Patrick Ney to bloger, który do Polski przybył sześć lat temu. Tak bardzo zakochał się w naszym kraju, że postanowił tutaj zostać na zawsze. – Naprawdę jestem dumny z tego, że żyję w tym kraju. Tu jest ogromny potencjał – mówi w swoim nagraniu, który podbija internet.
REKLAMA
Lubimy słuchać jacy jesteśmy wspaniali, chyba dlatego miłe słowa Anglika tak dobrze zostały odebrane przez Polaków. A Patrick Ney pokazuje w swoim nagraniu najbardziej znane miejsca w Warszawie, zachwyca się Polską w sposób wyjątkowo szczery.

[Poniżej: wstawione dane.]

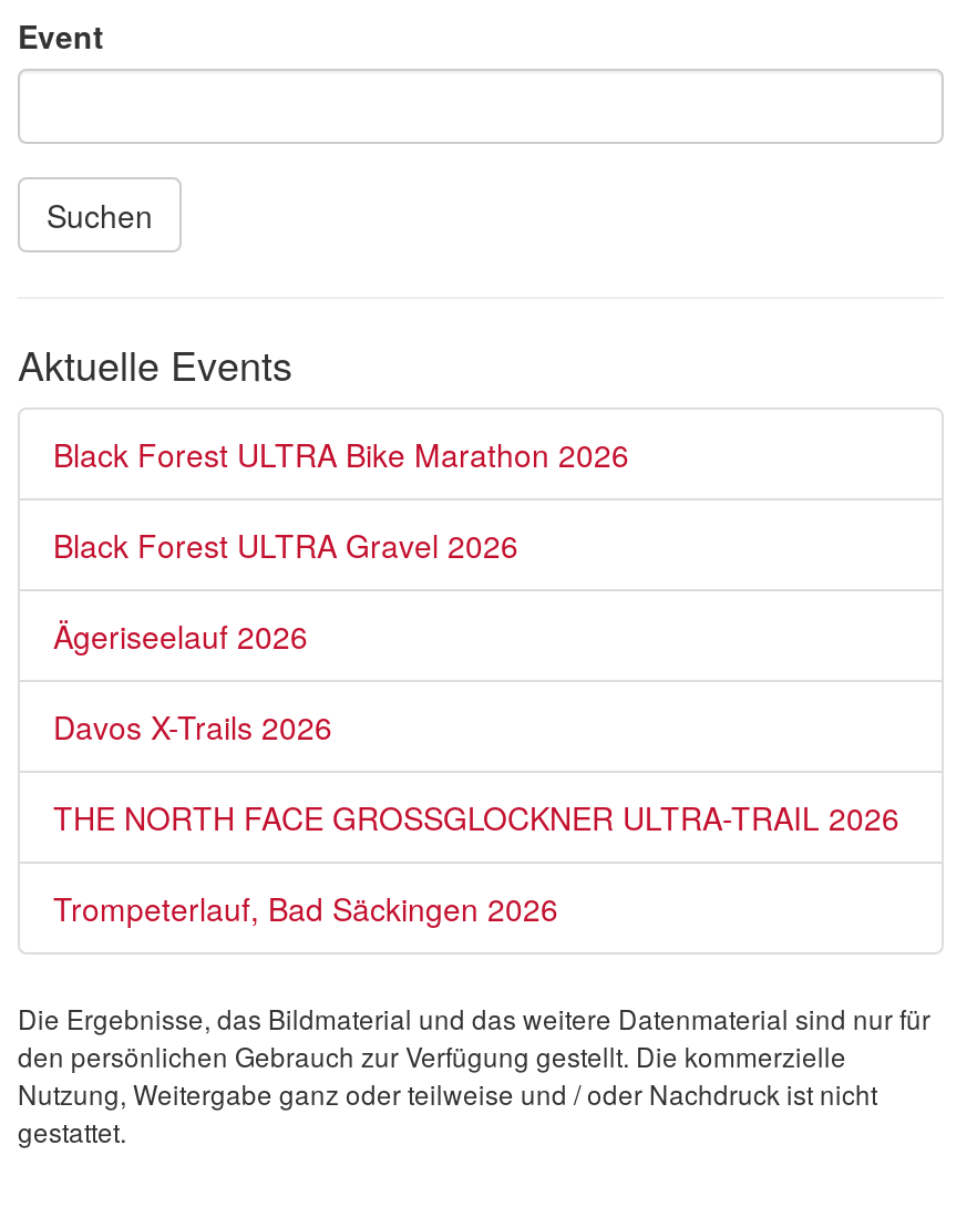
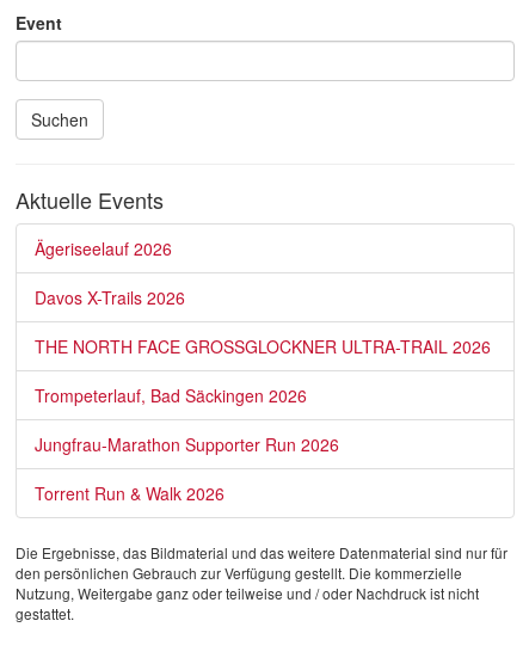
[53,432,629,567] Black Forest ULTRA Bike Marathon 2026 | Black Forest ULTRA Gravel 2026 -> none
moved [53,613,899,930] -> [35,236,491,407]: Ägeriseelauf 2026 | Davos X-Trails 2026 | THE NORTH FACE GROSSGLOCKNER ULTRA-TRAIL 2026 | Trompeterlauf, Bad Säckingen 2026
none -> [35,432,339,505] Jungfrau-Marathon Supporter Run 2026 | Torrent Run & Walk 2026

– Dwa lata temu ja, brytyjski imigrant żyjący w Polsce, obudziłem się w szpitalu z pękniętą czaszką i dużym krwiakiem w głowie. Podczas 20 dni w szpitalu, zanim miałem operację mózgu, dużo zastanawiałem się, kim jestem i kim chcę być. Dzisiaj zadaję swojej nowej ojczyźnie - Polsce- to samo pytanie. Kiedyś zapytałem, czym jest Polska ? Dzisiaj pytam, co zrobisz, aby zmienić ten kraj na lepsze ? – słyszymy na nagraniu.
Anglik właściwie nie mówi nic nowego. Zachwyca się miejscami, które na warszawiakach od dawna pewnie nie robią wrażenia. Może właśnie ten bezpretensjonalny, choć momentami naiwny obraz Polski widzianej oczami obcokrajowca, tak dobrze zostało przyjęte. – Dlaczego Polacy, naród, który przetrwał tyle wojen, nie potrafią się porozumieć w czasach pokoju? – pyta Patrick. – Jeśli podoba Ci się ten film, zrób dziś coś by pomóc innym. Ugotuj coś fajnego dla starszej sąsiadki. Daj lokalnej fundacji kilka złotych. Jeśli nie przytuliłeś dziś bliskiej ci osoby, zadzwoń do niej już teraz – kończy nagranie. Jak twierdzi, pisze też książkę o polskich bohaterach z perspektywy obcokrajowca.